What you will do:
The answer must be only the lines below from the one holding "html: <div>数据。</div> ->" down to the one holding "color: #ec4899 ->", ends included, printed exactly; please omit all pictures.

Dataset records:
- Opening Delimiter -

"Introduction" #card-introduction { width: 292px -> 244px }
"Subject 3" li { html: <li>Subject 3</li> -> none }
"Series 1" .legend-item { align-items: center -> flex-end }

- Closing Delimiter -
- Opening Delimiter -

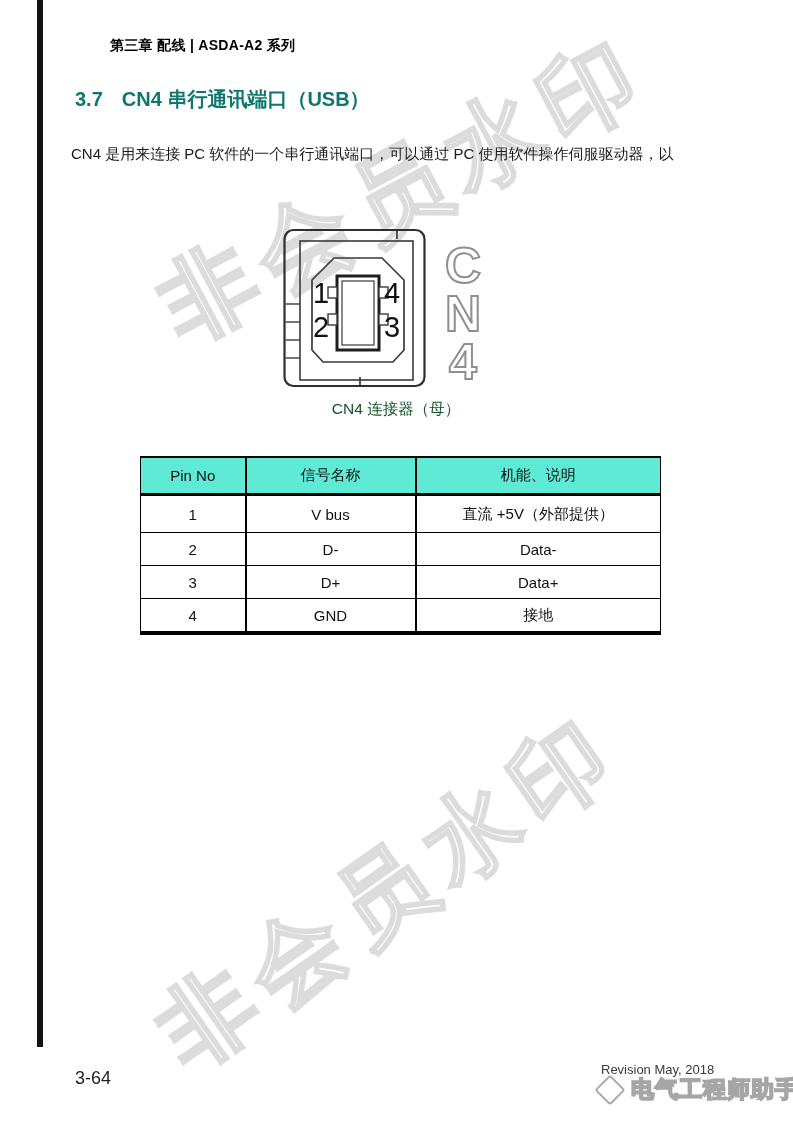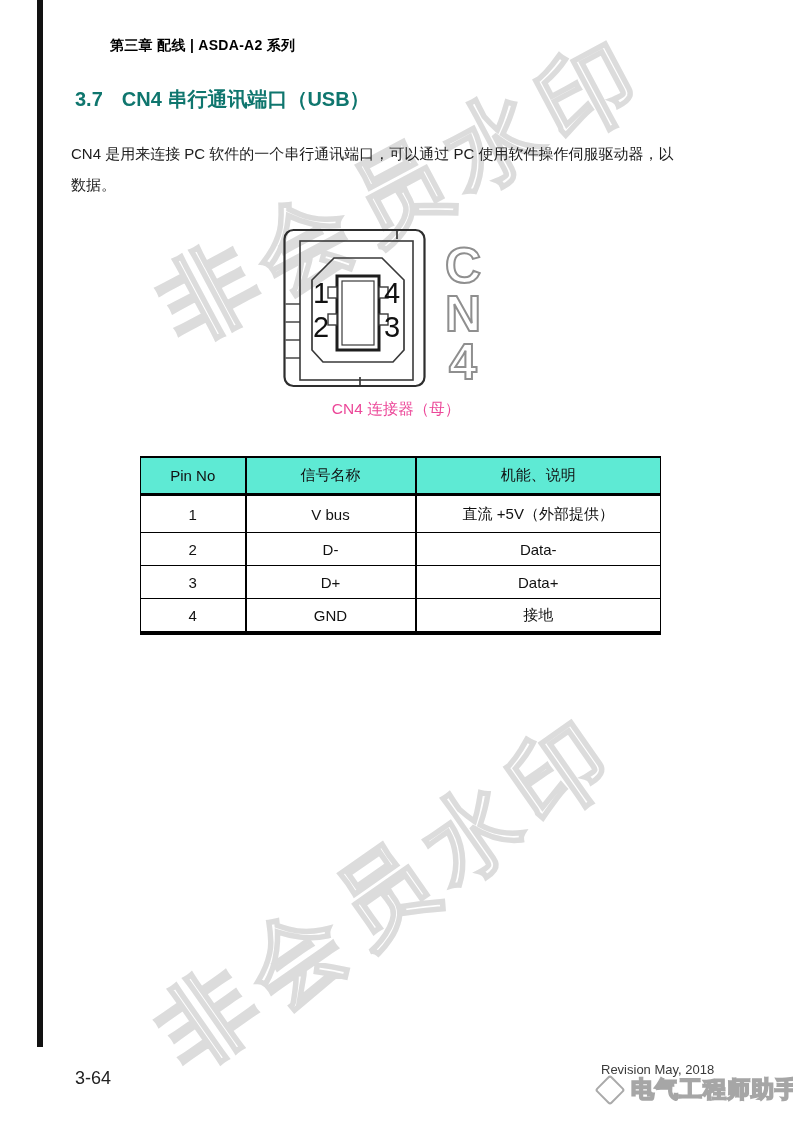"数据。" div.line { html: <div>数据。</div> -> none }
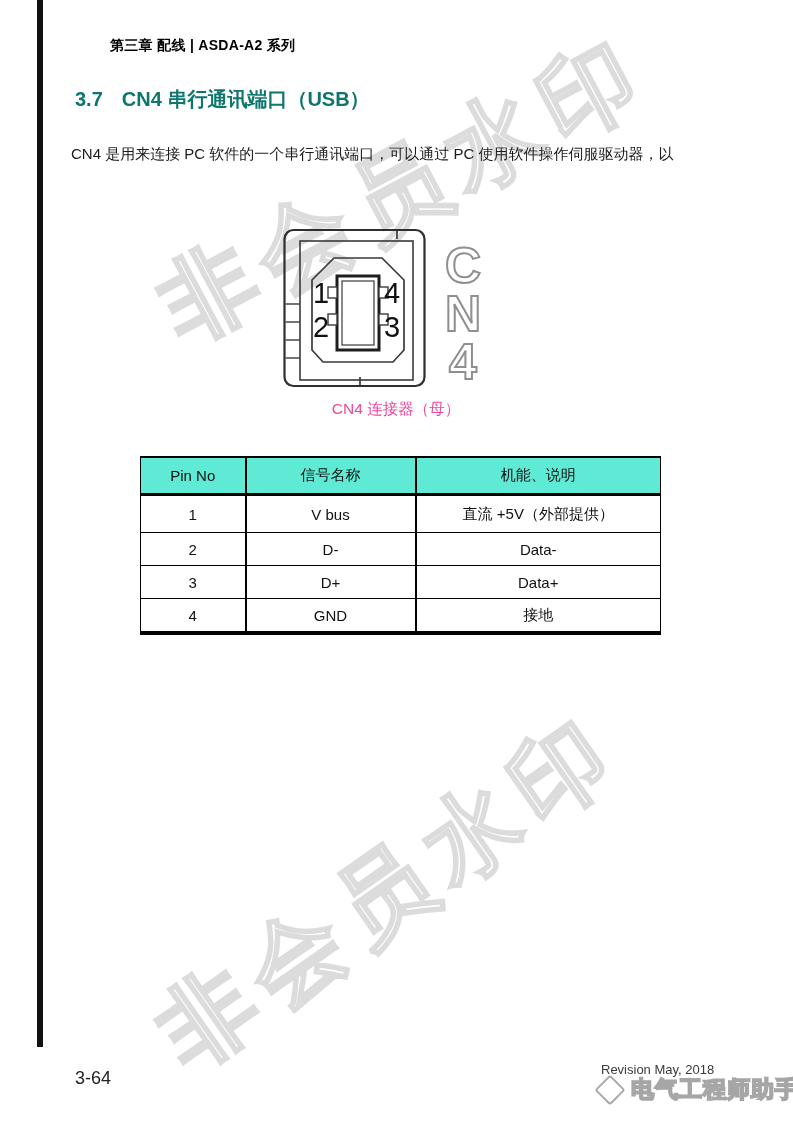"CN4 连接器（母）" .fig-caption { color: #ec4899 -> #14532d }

- Closing Delimiter -

Your response:
"数据。" div.line { html: <div>数据。</div> -> none }
"CN4 连接器（母）" .fig-caption { color: #ec4899 -> #14532d }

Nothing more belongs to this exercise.